BEGIN Data supplied

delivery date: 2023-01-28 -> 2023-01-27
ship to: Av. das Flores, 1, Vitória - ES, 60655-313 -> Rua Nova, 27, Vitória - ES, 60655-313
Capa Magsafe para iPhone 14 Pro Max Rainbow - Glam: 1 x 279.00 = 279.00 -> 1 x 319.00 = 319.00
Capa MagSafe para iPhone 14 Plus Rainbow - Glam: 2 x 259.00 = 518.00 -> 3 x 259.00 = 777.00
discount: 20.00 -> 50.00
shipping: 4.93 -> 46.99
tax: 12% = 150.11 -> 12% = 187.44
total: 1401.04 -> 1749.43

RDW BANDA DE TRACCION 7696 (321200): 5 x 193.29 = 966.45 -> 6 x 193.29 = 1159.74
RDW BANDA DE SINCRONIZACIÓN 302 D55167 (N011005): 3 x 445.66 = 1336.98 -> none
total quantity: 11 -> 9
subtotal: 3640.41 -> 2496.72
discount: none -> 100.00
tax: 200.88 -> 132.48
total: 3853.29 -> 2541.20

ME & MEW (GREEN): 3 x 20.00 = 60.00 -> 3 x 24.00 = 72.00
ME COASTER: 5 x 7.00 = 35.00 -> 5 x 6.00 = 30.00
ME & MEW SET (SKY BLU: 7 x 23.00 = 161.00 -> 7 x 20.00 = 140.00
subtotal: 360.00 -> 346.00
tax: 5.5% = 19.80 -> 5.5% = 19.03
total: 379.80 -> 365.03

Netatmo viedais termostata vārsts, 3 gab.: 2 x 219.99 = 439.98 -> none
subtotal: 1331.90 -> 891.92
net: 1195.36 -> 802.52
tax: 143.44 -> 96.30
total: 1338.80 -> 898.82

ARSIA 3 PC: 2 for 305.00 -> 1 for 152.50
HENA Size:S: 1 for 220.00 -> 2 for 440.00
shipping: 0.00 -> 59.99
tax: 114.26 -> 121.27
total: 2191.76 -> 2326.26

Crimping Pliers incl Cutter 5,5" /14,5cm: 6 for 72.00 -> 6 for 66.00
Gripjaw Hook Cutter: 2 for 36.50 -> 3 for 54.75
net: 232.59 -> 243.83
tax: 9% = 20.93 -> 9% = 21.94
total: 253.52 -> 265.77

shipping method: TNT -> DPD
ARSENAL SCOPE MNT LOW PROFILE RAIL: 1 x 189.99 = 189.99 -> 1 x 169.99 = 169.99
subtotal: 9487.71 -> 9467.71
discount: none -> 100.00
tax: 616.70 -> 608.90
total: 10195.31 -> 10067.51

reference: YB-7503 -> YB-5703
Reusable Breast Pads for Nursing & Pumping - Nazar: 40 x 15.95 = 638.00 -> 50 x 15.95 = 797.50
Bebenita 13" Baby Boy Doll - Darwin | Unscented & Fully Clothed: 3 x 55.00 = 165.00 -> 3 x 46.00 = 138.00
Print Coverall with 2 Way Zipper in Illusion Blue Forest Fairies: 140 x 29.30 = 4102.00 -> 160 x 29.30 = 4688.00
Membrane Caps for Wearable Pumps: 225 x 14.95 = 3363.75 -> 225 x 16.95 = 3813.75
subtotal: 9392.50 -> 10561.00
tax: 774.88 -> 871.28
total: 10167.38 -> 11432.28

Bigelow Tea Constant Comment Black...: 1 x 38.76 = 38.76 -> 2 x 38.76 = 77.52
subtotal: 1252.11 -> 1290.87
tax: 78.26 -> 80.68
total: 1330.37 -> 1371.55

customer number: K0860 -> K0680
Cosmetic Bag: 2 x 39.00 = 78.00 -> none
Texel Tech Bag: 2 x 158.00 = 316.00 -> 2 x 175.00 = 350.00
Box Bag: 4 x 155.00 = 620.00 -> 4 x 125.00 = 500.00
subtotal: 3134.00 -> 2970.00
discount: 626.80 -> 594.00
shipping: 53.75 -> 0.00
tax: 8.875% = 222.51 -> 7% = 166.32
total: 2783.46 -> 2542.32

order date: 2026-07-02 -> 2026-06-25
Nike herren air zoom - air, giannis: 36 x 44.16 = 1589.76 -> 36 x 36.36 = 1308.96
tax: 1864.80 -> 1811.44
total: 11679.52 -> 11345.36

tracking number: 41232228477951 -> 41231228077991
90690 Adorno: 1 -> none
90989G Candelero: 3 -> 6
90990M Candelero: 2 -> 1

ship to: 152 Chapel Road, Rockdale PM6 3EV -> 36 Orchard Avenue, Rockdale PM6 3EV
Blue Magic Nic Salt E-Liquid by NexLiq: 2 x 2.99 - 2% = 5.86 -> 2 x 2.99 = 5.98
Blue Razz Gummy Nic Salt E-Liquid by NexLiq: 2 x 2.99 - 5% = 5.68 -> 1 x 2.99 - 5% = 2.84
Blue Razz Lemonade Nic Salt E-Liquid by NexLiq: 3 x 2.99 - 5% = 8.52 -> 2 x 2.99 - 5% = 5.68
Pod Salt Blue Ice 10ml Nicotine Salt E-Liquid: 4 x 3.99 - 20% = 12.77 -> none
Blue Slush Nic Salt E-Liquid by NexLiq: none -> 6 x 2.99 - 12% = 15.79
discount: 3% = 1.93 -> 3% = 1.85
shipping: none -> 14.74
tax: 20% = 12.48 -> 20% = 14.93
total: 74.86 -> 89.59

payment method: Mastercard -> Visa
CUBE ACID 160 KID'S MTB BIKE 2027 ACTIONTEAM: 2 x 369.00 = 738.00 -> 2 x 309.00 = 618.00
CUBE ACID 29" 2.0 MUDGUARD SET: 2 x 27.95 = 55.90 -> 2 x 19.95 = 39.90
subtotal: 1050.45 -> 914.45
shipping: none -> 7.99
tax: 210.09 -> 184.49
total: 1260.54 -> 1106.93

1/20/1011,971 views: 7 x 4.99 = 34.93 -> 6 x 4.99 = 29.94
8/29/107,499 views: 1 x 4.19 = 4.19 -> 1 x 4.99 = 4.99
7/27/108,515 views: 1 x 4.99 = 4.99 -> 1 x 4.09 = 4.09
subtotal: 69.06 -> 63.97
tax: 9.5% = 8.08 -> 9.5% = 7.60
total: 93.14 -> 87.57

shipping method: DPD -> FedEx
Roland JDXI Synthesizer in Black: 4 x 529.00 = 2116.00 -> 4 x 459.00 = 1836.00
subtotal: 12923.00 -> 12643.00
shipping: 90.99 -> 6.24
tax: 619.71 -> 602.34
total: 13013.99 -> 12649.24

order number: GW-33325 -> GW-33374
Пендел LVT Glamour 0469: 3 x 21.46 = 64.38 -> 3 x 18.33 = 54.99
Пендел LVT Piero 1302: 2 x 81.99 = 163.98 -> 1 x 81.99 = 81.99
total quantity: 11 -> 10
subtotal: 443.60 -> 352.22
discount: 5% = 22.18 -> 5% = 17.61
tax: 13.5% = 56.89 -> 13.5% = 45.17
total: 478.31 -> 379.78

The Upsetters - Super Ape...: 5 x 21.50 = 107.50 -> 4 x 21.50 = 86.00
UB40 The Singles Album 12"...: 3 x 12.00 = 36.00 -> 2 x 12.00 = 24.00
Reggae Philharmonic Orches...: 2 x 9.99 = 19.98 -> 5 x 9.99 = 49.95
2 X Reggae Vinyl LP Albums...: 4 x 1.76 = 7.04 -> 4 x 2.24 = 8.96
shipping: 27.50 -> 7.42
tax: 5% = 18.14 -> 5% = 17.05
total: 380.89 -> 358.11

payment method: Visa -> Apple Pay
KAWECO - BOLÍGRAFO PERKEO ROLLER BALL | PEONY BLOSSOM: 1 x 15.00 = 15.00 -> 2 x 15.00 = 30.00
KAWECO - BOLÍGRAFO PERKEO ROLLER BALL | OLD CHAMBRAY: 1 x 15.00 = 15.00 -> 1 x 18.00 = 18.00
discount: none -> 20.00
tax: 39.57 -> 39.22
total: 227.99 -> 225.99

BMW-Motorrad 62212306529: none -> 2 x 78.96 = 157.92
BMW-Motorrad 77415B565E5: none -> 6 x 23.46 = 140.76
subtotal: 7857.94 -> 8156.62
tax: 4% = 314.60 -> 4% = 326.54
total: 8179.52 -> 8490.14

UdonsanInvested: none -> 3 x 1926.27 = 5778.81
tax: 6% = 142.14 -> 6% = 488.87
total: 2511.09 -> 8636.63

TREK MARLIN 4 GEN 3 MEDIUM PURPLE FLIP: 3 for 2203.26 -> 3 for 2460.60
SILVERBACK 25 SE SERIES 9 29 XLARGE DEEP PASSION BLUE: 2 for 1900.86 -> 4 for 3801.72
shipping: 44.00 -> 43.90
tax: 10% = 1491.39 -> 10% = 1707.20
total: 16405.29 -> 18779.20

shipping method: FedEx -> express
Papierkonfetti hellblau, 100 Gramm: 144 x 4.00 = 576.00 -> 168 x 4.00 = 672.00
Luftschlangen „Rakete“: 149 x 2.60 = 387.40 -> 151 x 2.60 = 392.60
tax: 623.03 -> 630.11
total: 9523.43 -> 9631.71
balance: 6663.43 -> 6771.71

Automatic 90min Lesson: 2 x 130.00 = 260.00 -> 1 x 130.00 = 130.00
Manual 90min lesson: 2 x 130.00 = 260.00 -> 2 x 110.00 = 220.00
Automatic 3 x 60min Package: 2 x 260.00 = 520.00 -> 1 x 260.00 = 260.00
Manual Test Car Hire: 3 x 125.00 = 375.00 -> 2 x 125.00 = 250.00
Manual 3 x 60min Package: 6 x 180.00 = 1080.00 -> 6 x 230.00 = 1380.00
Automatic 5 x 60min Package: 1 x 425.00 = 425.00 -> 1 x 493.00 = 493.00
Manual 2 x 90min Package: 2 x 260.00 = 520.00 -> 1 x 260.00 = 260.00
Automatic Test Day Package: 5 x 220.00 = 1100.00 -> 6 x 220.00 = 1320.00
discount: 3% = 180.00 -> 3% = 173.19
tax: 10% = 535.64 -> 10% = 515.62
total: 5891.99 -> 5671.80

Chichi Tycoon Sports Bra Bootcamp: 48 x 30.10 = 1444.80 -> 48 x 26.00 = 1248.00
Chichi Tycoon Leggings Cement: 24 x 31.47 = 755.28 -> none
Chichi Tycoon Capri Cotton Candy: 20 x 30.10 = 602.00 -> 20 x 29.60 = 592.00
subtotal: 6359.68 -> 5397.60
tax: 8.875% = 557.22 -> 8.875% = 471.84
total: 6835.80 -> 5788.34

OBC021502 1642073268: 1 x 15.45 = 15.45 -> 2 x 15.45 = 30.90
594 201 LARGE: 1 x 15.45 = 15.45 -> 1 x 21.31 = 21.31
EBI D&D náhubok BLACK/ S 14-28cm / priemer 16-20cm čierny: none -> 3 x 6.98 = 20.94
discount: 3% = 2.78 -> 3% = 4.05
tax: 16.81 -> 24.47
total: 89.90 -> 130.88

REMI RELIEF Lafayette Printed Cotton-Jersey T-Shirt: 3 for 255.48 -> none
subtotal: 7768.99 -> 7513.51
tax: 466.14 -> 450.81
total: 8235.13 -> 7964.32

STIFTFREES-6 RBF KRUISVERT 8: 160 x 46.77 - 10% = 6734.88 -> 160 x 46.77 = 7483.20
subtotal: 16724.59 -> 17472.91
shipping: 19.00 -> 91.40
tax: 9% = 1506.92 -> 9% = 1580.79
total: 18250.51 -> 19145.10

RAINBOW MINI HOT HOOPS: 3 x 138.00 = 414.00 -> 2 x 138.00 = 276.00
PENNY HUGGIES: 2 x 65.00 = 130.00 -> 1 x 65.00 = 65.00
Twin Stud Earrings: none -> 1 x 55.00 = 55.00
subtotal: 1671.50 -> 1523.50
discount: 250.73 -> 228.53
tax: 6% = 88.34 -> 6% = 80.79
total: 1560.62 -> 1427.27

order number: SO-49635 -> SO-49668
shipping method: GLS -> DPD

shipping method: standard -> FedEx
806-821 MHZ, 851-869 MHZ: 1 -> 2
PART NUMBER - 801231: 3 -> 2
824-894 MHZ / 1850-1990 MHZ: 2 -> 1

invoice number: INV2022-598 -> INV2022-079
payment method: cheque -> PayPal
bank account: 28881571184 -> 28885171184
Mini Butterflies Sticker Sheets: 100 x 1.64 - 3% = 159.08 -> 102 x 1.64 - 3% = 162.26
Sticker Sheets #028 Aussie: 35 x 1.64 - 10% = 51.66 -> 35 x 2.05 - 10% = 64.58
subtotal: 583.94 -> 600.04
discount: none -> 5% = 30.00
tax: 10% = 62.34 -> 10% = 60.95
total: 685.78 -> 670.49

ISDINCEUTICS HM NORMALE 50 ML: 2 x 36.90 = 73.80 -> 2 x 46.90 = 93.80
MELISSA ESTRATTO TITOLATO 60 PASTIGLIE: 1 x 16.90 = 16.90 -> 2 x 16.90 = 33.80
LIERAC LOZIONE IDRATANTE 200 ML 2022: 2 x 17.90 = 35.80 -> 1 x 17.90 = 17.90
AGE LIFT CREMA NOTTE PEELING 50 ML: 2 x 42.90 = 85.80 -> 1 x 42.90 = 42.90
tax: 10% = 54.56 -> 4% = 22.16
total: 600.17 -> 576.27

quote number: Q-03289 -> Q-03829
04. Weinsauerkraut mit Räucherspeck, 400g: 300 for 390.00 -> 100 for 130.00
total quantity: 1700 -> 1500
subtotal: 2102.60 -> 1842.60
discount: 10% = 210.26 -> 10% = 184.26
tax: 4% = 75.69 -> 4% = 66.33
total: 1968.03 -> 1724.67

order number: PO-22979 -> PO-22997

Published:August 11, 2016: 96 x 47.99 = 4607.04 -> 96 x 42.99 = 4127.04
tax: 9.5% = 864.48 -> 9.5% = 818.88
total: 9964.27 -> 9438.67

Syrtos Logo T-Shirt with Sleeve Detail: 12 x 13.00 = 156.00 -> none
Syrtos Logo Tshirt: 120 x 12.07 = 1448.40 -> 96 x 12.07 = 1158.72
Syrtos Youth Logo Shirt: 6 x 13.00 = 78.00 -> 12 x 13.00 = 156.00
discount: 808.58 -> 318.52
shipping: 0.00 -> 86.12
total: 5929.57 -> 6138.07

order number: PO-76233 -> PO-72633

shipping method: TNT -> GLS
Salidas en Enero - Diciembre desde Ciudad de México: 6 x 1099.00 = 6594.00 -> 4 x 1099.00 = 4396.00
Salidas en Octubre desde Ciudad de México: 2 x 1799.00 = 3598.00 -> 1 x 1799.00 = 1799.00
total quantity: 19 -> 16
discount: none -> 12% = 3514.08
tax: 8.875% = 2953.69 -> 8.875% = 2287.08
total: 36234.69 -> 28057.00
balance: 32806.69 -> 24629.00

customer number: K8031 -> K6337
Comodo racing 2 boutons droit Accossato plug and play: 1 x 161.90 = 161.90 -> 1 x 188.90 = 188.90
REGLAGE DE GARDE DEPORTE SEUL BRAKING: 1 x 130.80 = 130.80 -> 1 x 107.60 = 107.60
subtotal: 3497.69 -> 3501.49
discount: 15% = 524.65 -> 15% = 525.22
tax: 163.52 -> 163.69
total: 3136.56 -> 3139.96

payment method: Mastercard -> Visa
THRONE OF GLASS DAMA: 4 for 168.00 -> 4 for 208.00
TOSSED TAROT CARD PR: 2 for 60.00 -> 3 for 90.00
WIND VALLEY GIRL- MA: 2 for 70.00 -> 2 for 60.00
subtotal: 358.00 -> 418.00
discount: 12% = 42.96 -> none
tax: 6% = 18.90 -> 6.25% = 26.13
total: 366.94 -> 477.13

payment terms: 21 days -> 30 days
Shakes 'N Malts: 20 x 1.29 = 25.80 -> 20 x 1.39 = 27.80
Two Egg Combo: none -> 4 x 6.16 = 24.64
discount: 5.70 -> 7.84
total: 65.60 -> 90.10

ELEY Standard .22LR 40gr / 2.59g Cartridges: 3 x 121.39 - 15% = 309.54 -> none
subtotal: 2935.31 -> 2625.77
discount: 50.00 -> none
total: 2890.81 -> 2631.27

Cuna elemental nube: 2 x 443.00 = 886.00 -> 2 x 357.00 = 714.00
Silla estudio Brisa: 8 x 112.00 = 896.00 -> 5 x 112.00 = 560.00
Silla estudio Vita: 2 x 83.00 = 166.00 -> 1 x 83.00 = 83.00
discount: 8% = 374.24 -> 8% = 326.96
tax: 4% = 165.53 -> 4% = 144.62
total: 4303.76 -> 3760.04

END Data supplied

> _Instructions to follow_
Search the listing above for the lines with "tax: 9.5% = 864.48 -> 9.5% = 818.88" and "Cuna elemental nube: 2", then output those lines and all lines between them exactly.

> _Output_
tax: 9.5% = 864.48 -> 9.5% = 818.88
total: 9964.27 -> 9438.67

Syrtos Logo T-Shirt with Sleeve Detail: 12 x 13.00 = 156.00 -> none
Syrtos Logo Tshirt: 120 x 12.07 = 1448.40 -> 96 x 12.07 = 1158.72
Syrtos Youth Logo Shirt: 6 x 13.00 = 78.00 -> 12 x 13.00 = 156.00
discount: 808.58 -> 318.52
shipping: 0.00 -> 86.12
total: 5929.57 -> 6138.07

order number: PO-76233 -> PO-72633

shipping method: TNT -> GLS
Salidas en Enero - Diciembre desde Ciudad de México: 6 x 1099.00 = 6594.00 -> 4 x 1099.00 = 4396.00
Salidas en Octubre desde Ciudad de México: 2 x 1799.00 = 3598.00 -> 1 x 1799.00 = 1799.00
total quantity: 19 -> 16
discount: none -> 12% = 3514.08
tax: 8.875% = 2953.69 -> 8.875% = 2287.08
total: 36234.69 -> 28057.00
balance: 32806.69 -> 24629.00

customer number: K8031 -> K6337
Comodo racing 2 boutons droit Accossato plug and play: 1 x 161.90 = 161.90 -> 1 x 188.90 = 188.90
REGLAGE DE GARDE DEPORTE SEUL BRAKING: 1 x 130.80 = 130.80 -> 1 x 107.60 = 107.60
subtotal: 3497.69 -> 3501.49
discount: 15% = 524.65 -> 15% = 525.22
tax: 163.52 -> 163.69
total: 3136.56 -> 3139.96

payment method: Mastercard -> Visa
THRONE OF GLASS DAMA: 4 for 168.00 -> 4 for 208.00
TOSSED TAROT CARD PR: 2 for 60.00 -> 3 for 90.00
WIND VALLEY GIRL- MA: 2 for 70.00 -> 2 for 60.00
subtotal: 358.00 -> 418.00
discount: 12% = 42.96 -> none
tax: 6% = 18.90 -> 6.25% = 26.13
total: 366.94 -> 477.13

payment terms: 21 days -> 30 days
Shakes 'N Malts: 20 x 1.29 = 25.80 -> 20 x 1.39 = 27.80
Two Egg Combo: none -> 4 x 6.16 = 24.64
discount: 5.70 -> 7.84
total: 65.60 -> 90.10

ELEY Standard .22LR 40gr / 2.59g Cartridges: 3 x 121.39 - 15% = 309.54 -> none
subtotal: 2935.31 -> 2625.77
discount: 50.00 -> none
total: 2890.81 -> 2631.27

Cuna elemental nube: 2 x 443.00 = 886.00 -> 2 x 357.00 = 714.00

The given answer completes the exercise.